*** The records Section Begins ***

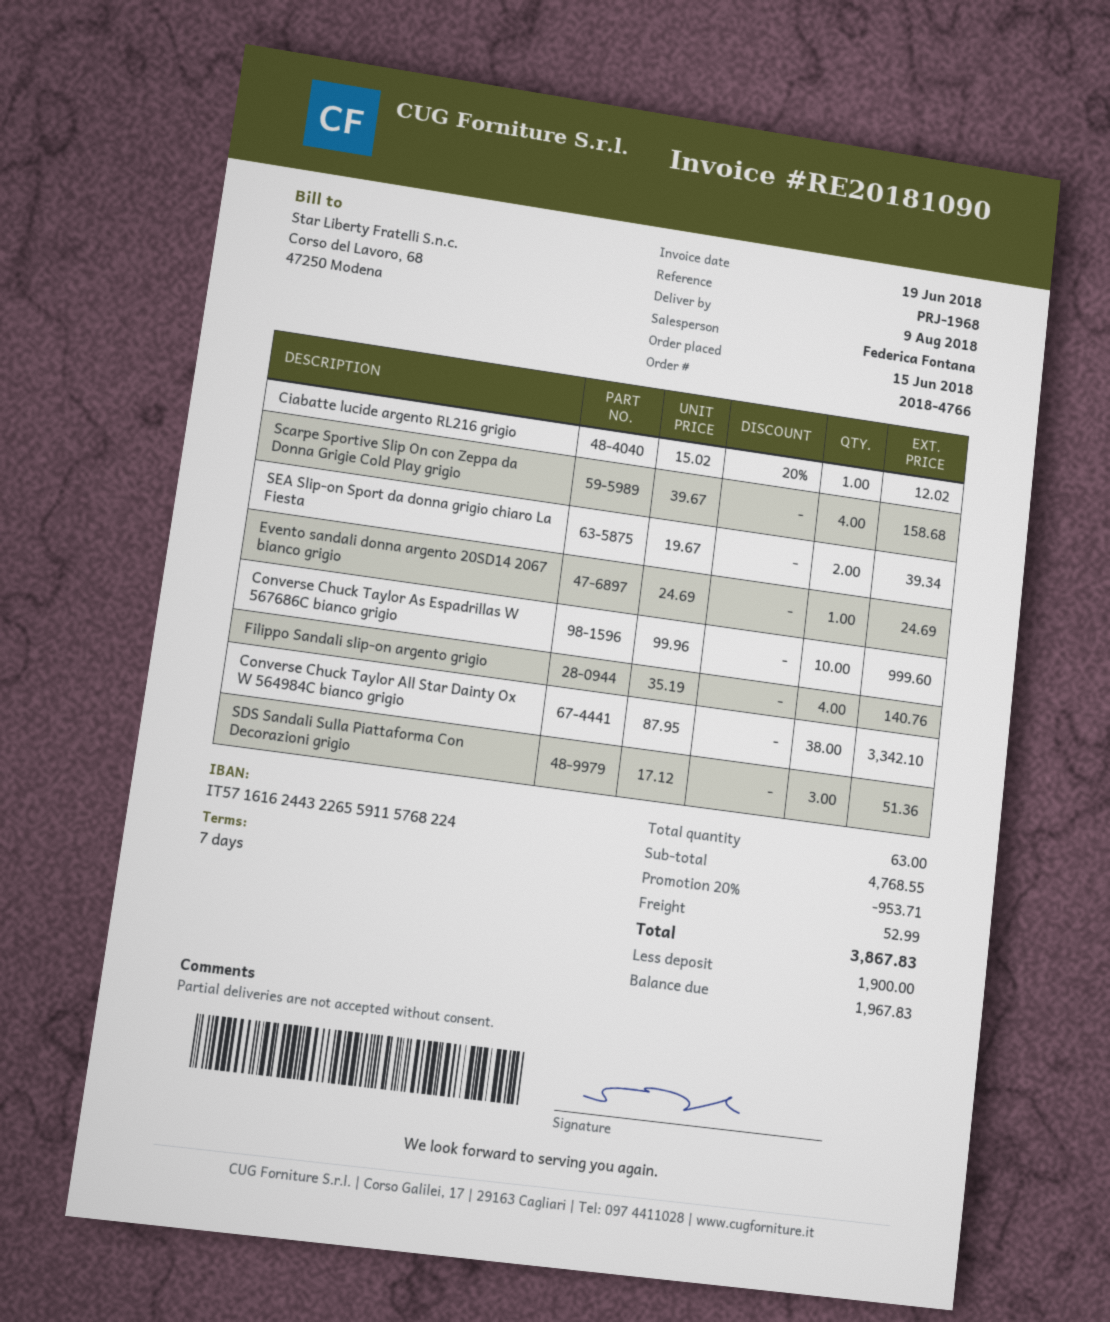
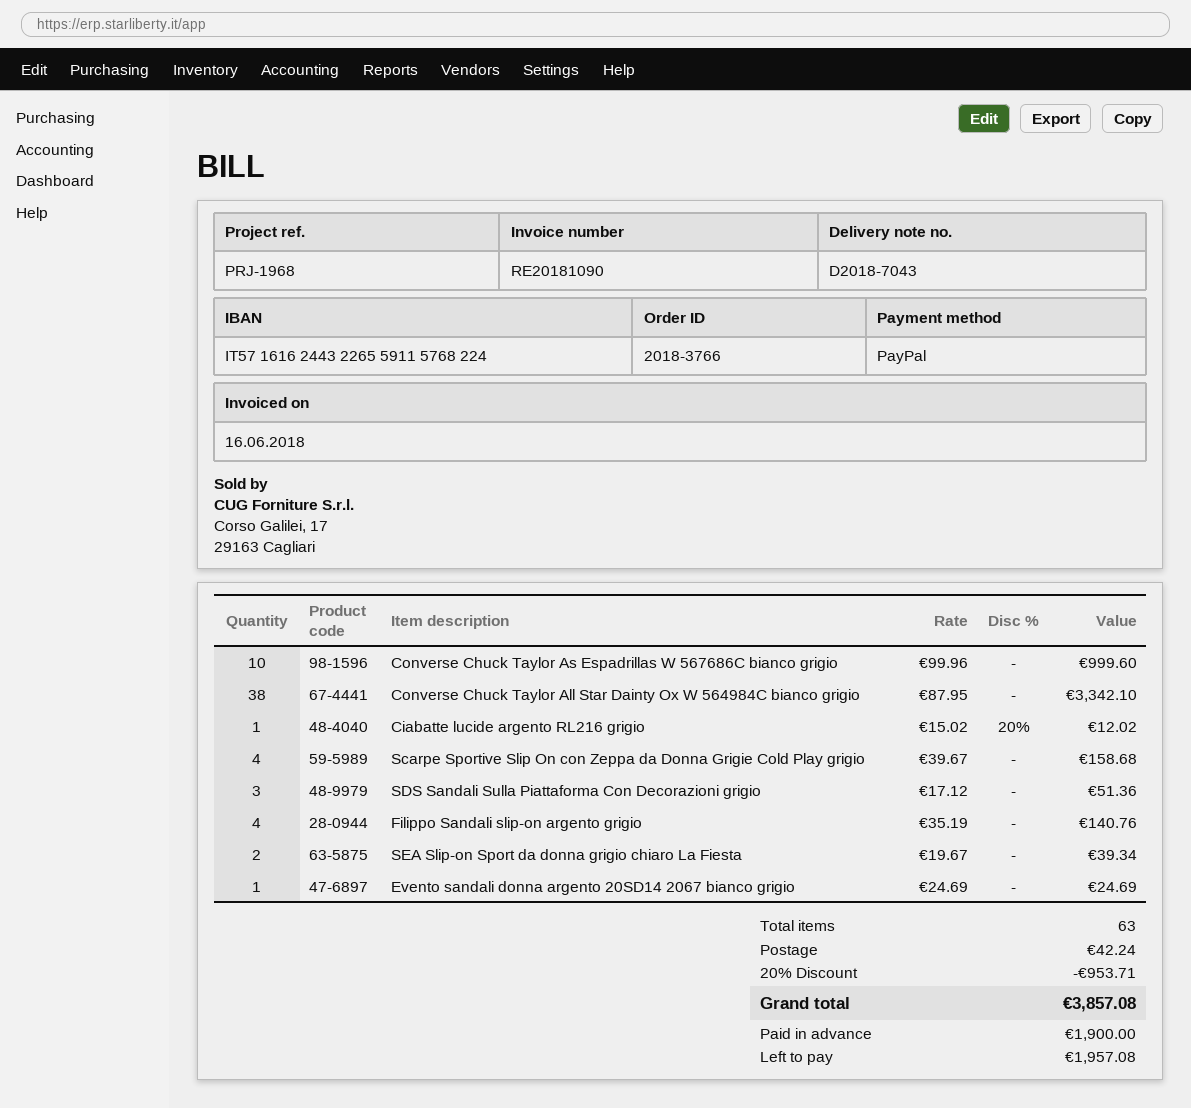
order number: 2018-4766 -> 2018-3766
invoice date: 2018-06-19 -> 2018-06-16
shipping: 52.99 -> 42.24
total: 3867.83 -> 3857.08
balance: 1967.83 -> 1957.08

*** The records Section Ends ***

# What the task asks
Word for word, return the entries above, but without any pictures.

# Solution to the exercise
order number: 2018-4766 -> 2018-3766
invoice date: 2018-06-19 -> 2018-06-16
shipping: 52.99 -> 42.24
total: 3867.83 -> 3857.08
balance: 1967.83 -> 1957.08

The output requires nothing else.